The next exception taken is to the exclusion of certain questions asked professional experts, who were called by the plaintiff to prove the value of his legal services in attending to suits specified in the bill of particulars. Mr. Emmons was asked the questions on page 75 of the printed case, as to what he would estimate the plaintiff’s services worth upon a sup-posititious case ? Assuming the form of the question to be correct, we cannot see how the plaintiff was prejudiced by the ruling of the referee, when the witness just afterward, on pages 77 and 78, did state fully, in answer to questions put him, the value of plaintiff’s services.
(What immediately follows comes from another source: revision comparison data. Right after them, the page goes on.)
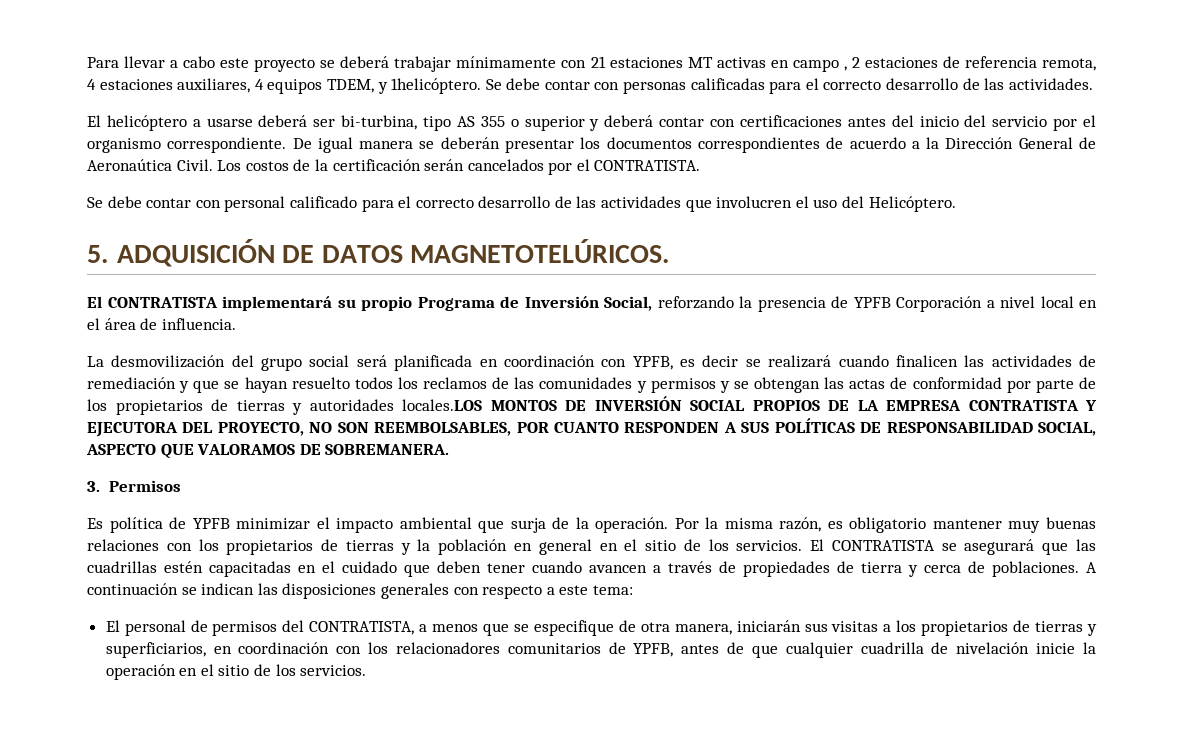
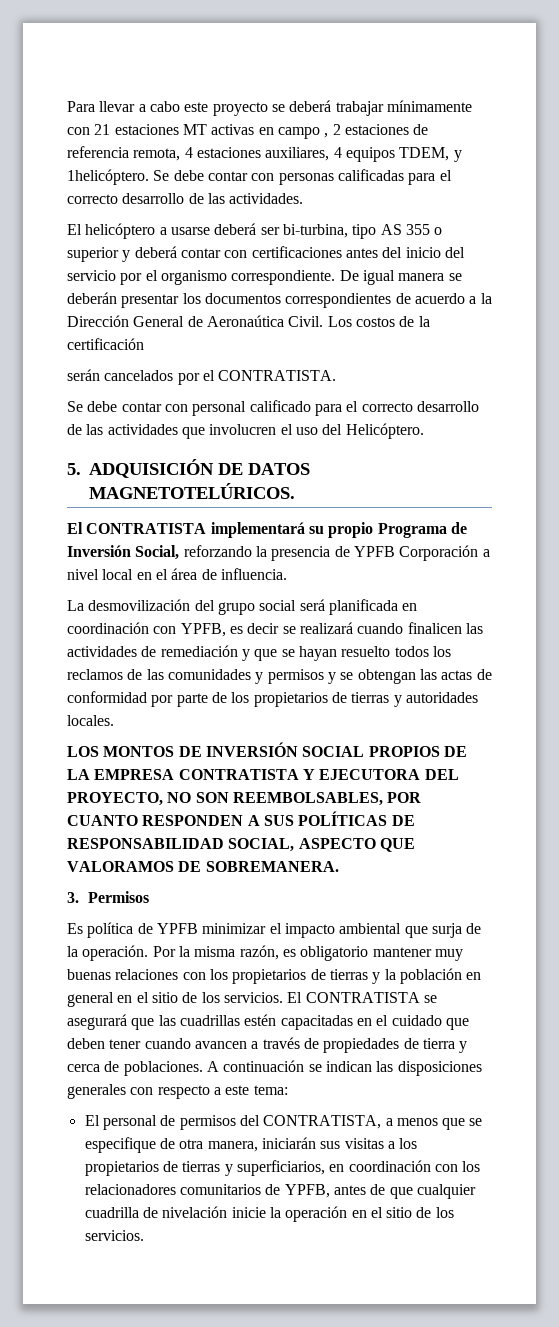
- Los costos de la certificación serán cancelados por el CONTRATISTA.
+ Los costos de la certificación
+ serán cancelados por el CONTRATISTA.
- La desmovilización del grupo social será planificada en coordinación con YPFB, es decir se realizará cuando finalicen las actividades de remediación y que se hayan resuelto todos los reclamos de las comunidades y permisos y se obtengan las actas de conformidad por parte de los propietarios de tierras y autoridades locales.LOS MONTOS DE INVERSIÓN SOCIAL PROPIOS DE LA EMPRESA CONTRATISTA Y EJECUTORA DEL PROYECTO, NO SON REEMBOLSABLES, POR CUANTO RESPONDEN A SUS POLÍTICAS DE RESPONSABILIDAD SOCIAL, ASPECTO QUE VALORAMOS DE SOBREMANERA.
+ La desmovilización del grupo social será planificada en coordinación con YPFB, es decir se realizará cuando finalicen las actividades de remediación y que se hayan resuelto todos los reclamos de las comunidades y permisos y se obtengan las actas de conformidad por parte de los propietarios de tierras y autoridades locales.
+ LOS MONTOS DE INVERSIÓN SOCIAL PROPIOS DE LA EMPRESA CONTRATISTA Y EJECUTORA DEL PROYECTO, NO SON REEMBOLSABLES, POR CUANTO RESPONDEN A SUS POLÍTICAS DE RESPONSABILIDAD SOCIAL, ASPECTO QUE VALORAMOS DE SOBREMANERA.

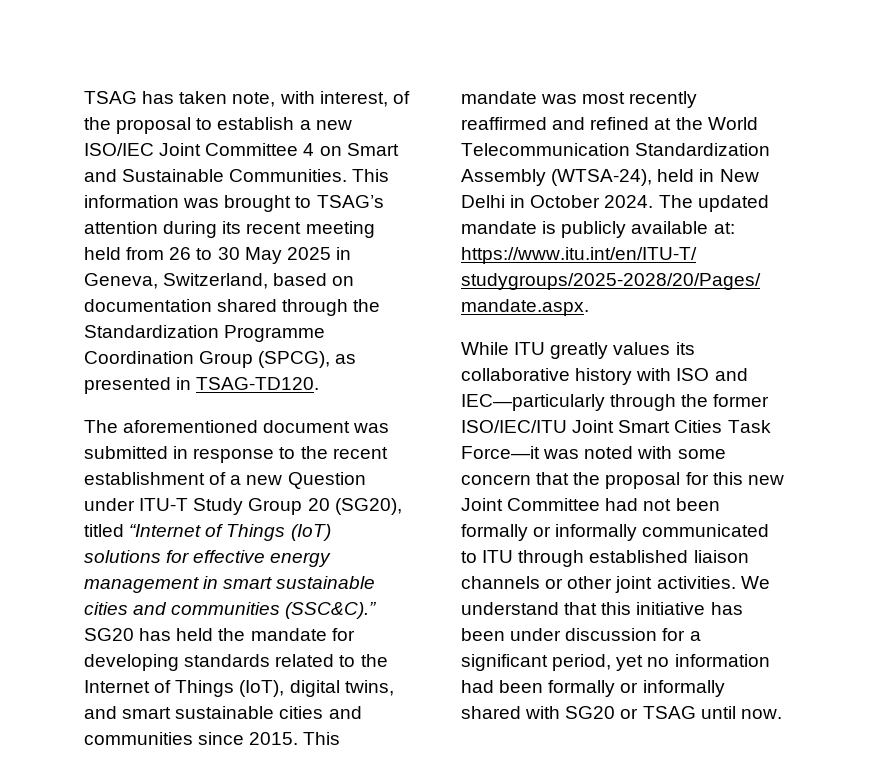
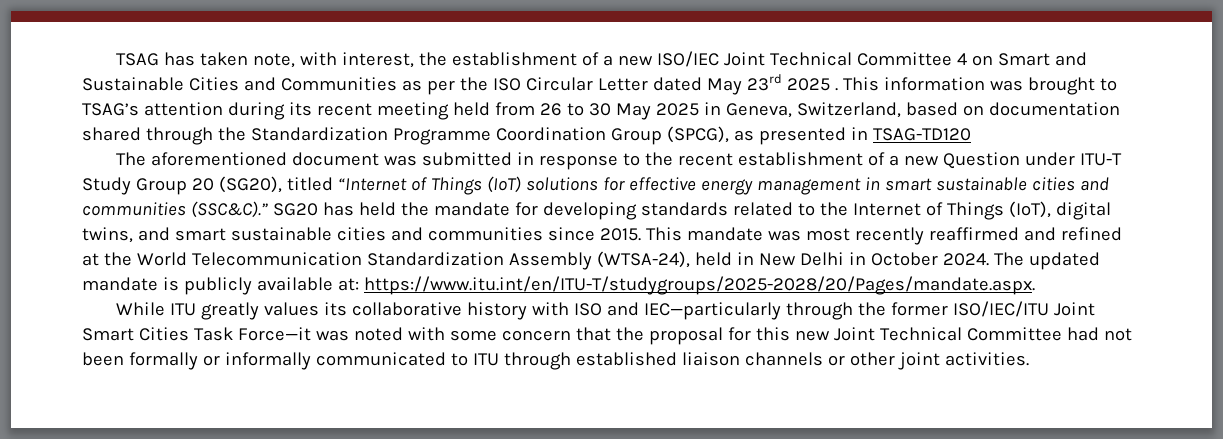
- TSAG has taken note, with interest, of the proposal to establish a new ISO/IEC Joint Committee 4 on Smart and Sustainable Communities.
+ TSAG has taken note, with interest, the establishment of a new ISO/IEC Joint Technical Committee 4 on Smart and Sustainable Cities and Communities as per the ISO Circular Letter dated May 23rd 2025 .
- This information was brought to TSAG’s attention during its recent meeting held from 26 to 30 May 2025 in Geneva, Switzerland, based on documentation shared through the Standardization Programme Coordination Group (SPCG), as presented in TSAG-TD120.
+ This information was brought to TSAG’s attention during its recent meeting held from 26 to 30 May 2025 in Geneva, Switzerland, based on documentation shared through the Standardization Programme Coordination Group (SPCG), as presented in TSAG-TD120
- While ITU greatly values its collaborative history with ISO and IEC—particularly through the former ISO/IEC/ITU Joint Smart Cities Task Force—it was noted with some concern that the proposal for this new Joint Committee had not been formally or informally communicated to ITU through established liaison channels or other joint activities. We understand that this initiative has been under discussion for a significant period, yet no information had been formally or informally shared with SG20 or TSAG until now.
+ While ITU greatly values its collaborative history with ISO and IEC—particularly through the former ISO/IEC/ITU Joint Smart Cities Task Force—it was noted with some concern that the proposal for this new Joint Technical Committee had not been formally or informally communicated to ITU through established liaison channels or other joint activities.

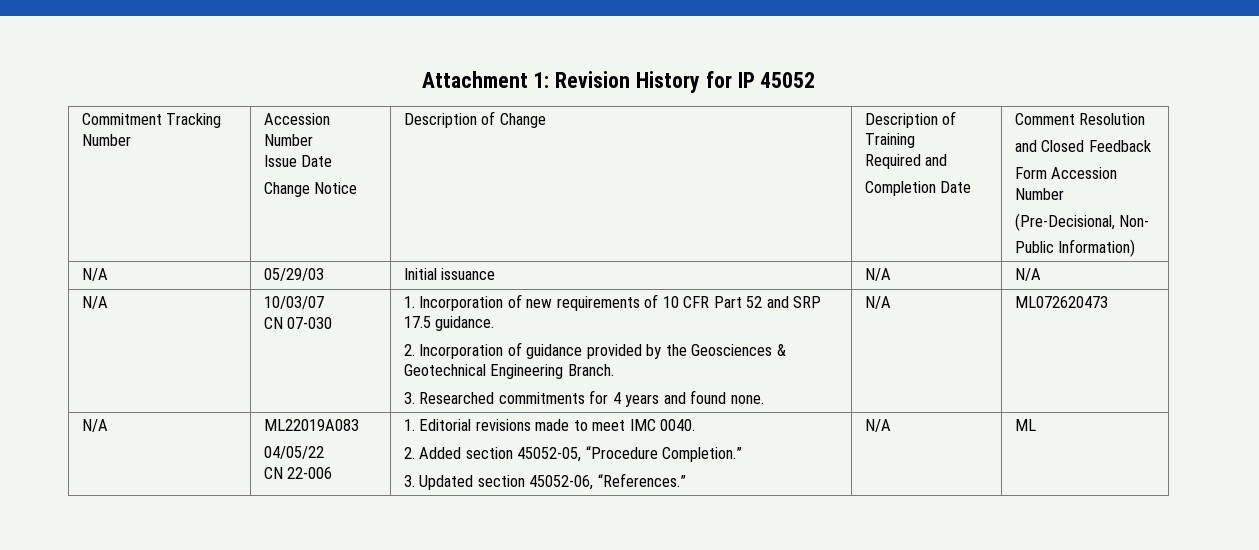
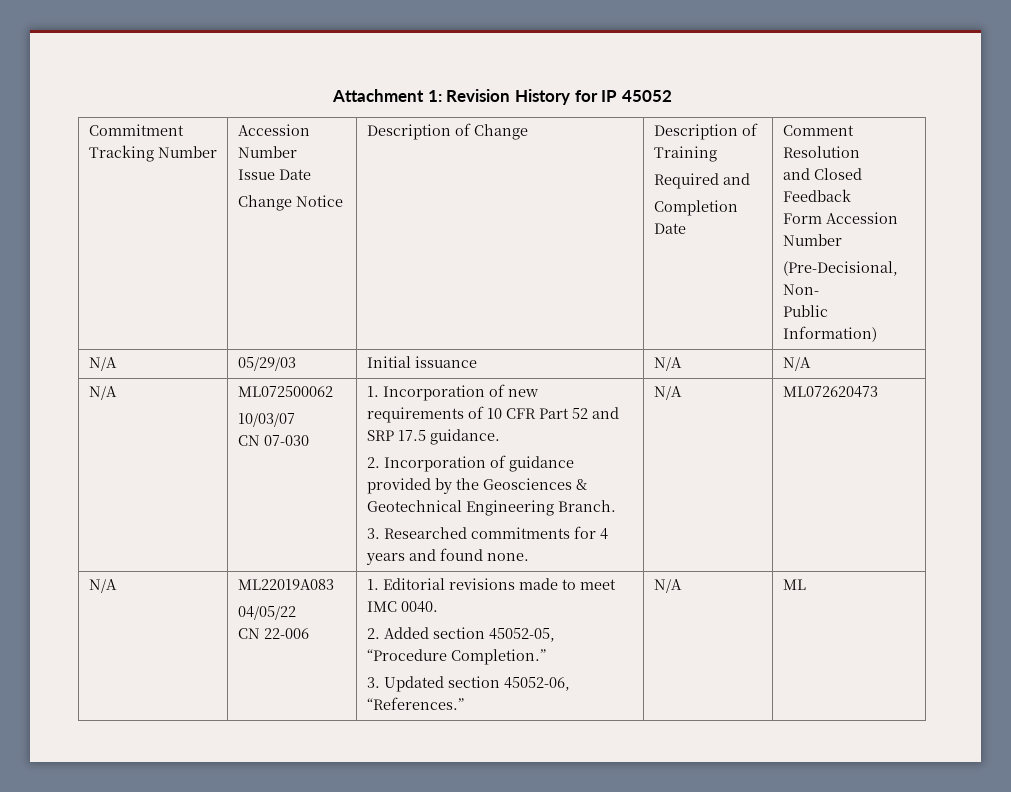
+ ML072500062

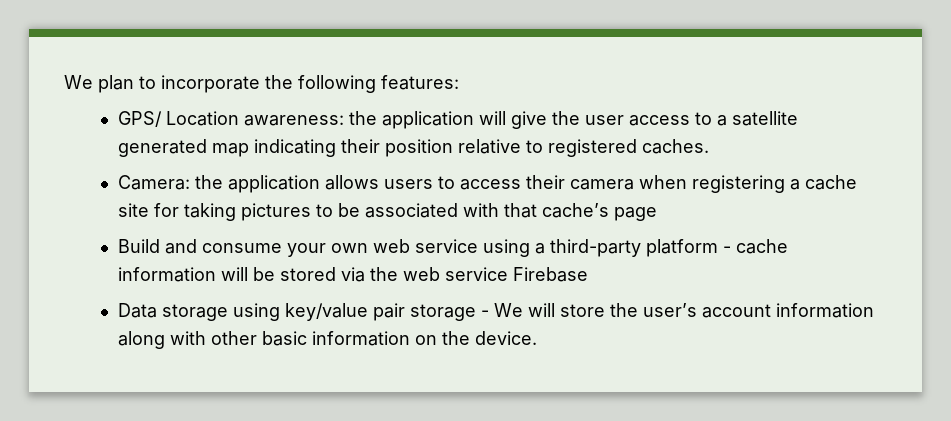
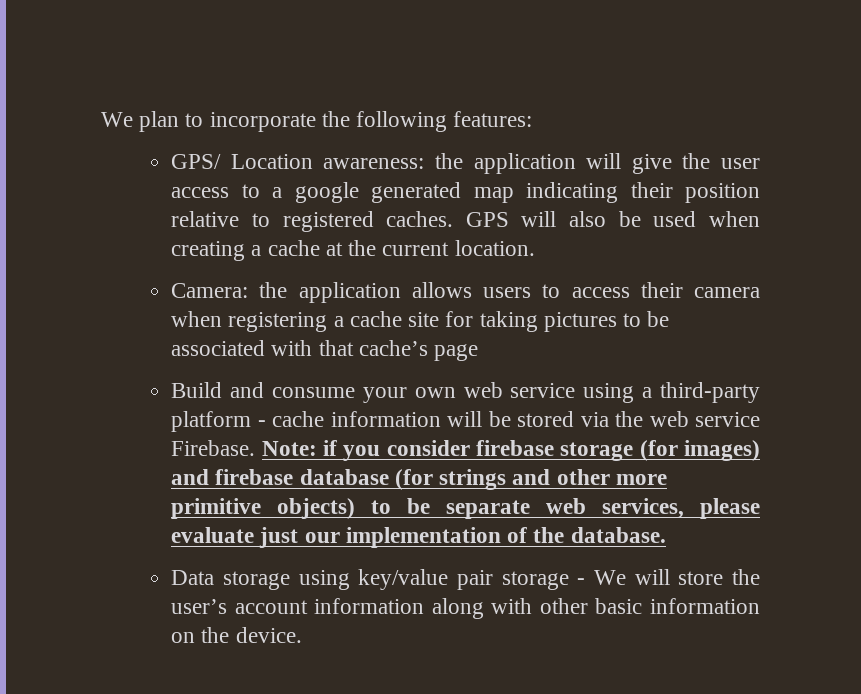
- GPS/ Location awareness: the application will give the user access to a satellite generated map indicating their position relative to registered caches.
+ GPS/ Location awareness: the application will give the user access to a google generated map indicating their position relative to registered caches. GPS will also be used when creating a cache at the current location.
- Build and consume your own web service using a third-party platform - cache information will be stored via the web service Firebase
+ Build and consume your own web service using a third-party platform - cache information will be stored via the web service Firebase. Note: if you consider firebase storage (for images) and firebase database (for strings and other more primitive objects) to be separate web services, please evaluate just our implementation of the database.

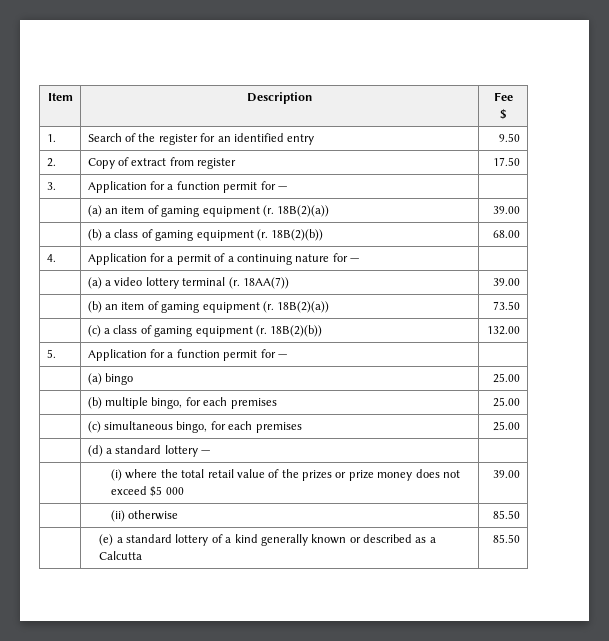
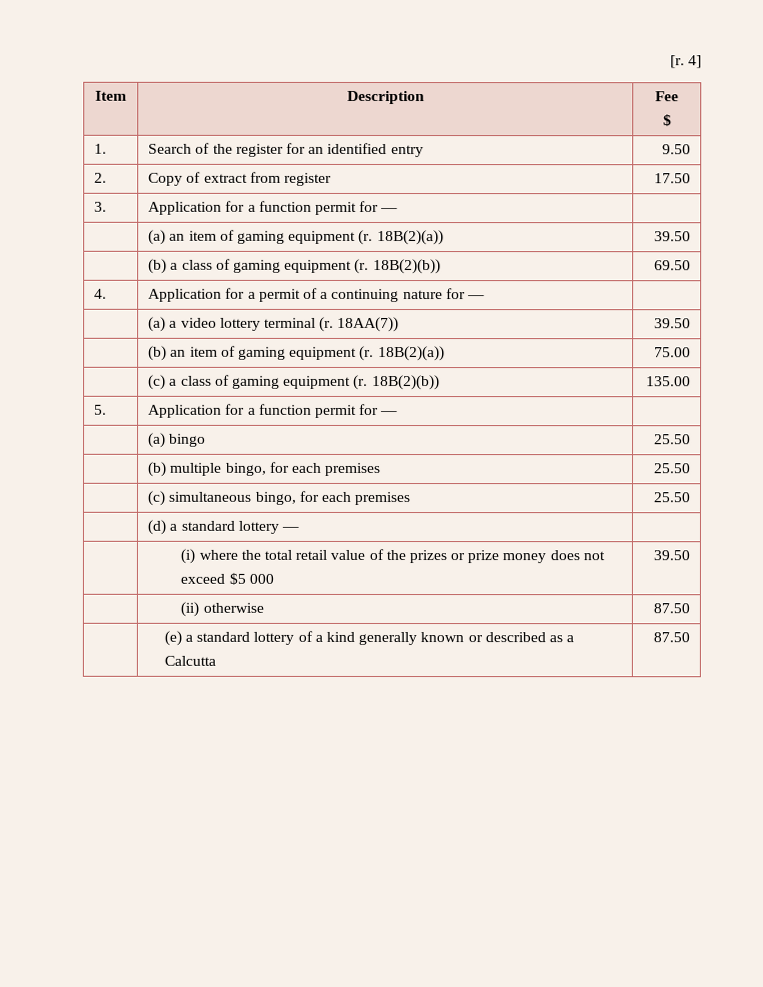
+ [r. 4]
- | (a) an item of gaming equipment (r. 18B(2)(a)) | 39.00
+ | (a) an item of gaming equipment (r. 18B(2)(a)) | 39.50
- | (b) a class of gaming equipment (r. 18B(2)(b)) | 68.00
+ | (b) a class of gaming equipment (r. 18B(2)(b)) | 69.50
- | (a) a video lottery terminal (r. 18AA(7)) | 39.00
+ | (a) a video lottery terminal (r. 18AA(7)) | 39.50
- | (b) an item of gaming equipment (r. 18B(2)(a)) | 73.50
+ | (b) an item of gaming equipment (r. 18B(2)(a)) | 75.00
- | (c) a class of gaming equipment (r. 18B(2)(b)) | 132.00
+ | (c) a class of gaming equipment (r. 18B(2)(b)) | 135.00
- | (a) bingo | 25.00
+ | (a) bingo | 25.50
- | (b) multiple bingo, for each premises | 25.00
+ | (b) multiple bingo, for each premises | 25.50
- | (c) simultaneous bingo, for each premises | 25.00
+ | (c) simultaneous bingo, for each premises | 25.50
- | (i) where the total retail value of the prizes or prize money does not exceed $5 000 | 39.00
+ | (i) where the total retail value of the prizes or prize money does not exceed $5 000 | 39.50
- | (ii) otherwise | 85.50
+ | (ii) otherwise | 87.50
- | (e) a standard lottery of a kind generally known or described as a Calcutta | 85.50
+ | (e) a standard lottery of a kind generally known or described as a Calcutta | 87.50

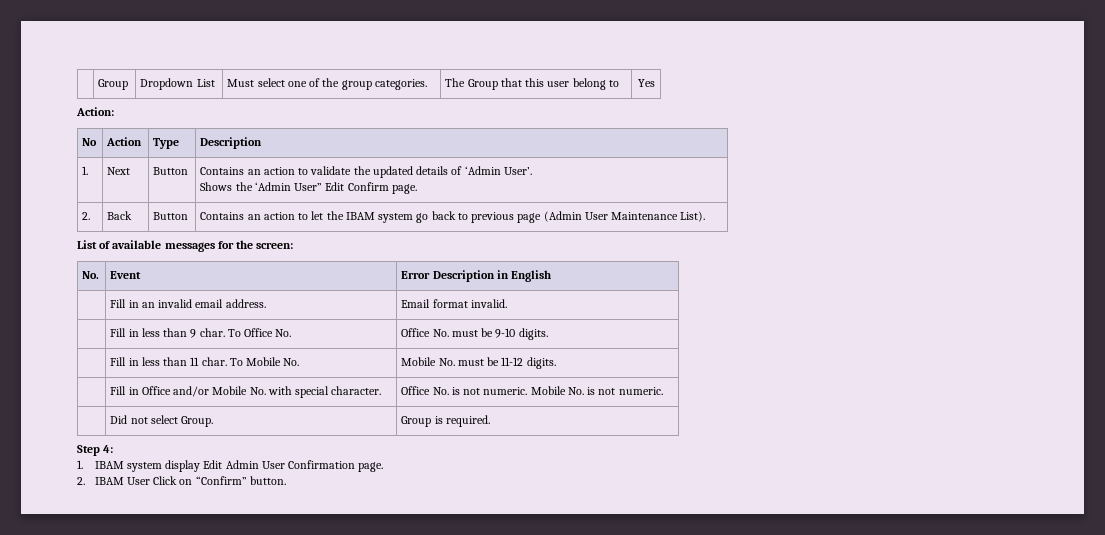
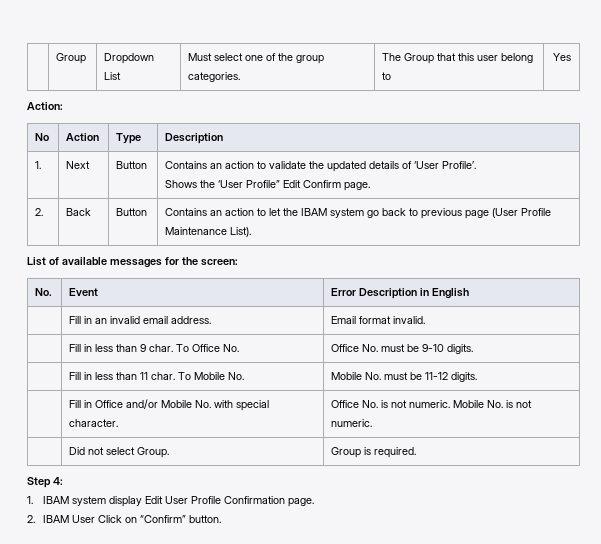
- 1. | Next | Button | Contains an action to validate the updated details of ‘Admin User’.
- Shows the ‘Admin User” Edit Confirm page.
+ 1. | Next | Button | Contains an action to validate the updated details of ‘User Profile’.
+ Shows the ‘User Profile” Edit Confirm page.
- 2. | Back | Button | Contains an action to let the IBAM system go back to previous page (Admin User Maintenance List).
+ 2. | Back | Button | Contains an action to let the IBAM system go back to previous page (User Profile Maintenance List).
- 1. IBAM system display Edit Admin User Confirmation page.
+ 1. IBAM system display Edit User Profile Confirmation page.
Eor instance, in respect to the Hawley suit against the city of Milwaukee, about which the witness had been previously interrogated, he said: “ If there was $25,000 involved in that suit, and by the efforts and professional labors of any man they were saved, I would regard the services as worth anywhere from one thousand to three thousand dollars, depending upon the amount of labor which he had performed.” And so in regard to the Lain and Shepardson litigation, he was permitted to state the value of the plaintiff’s services according to his understanding of the labor performed, although when the question was first asked him it was objected to and ruled out. But inasmuch as the witness subsequently answered the question, which covered the whole case, and stated what, in his opinion, the legal services were worth, the previous ruling of the referee, even if erroneous, became immaterial.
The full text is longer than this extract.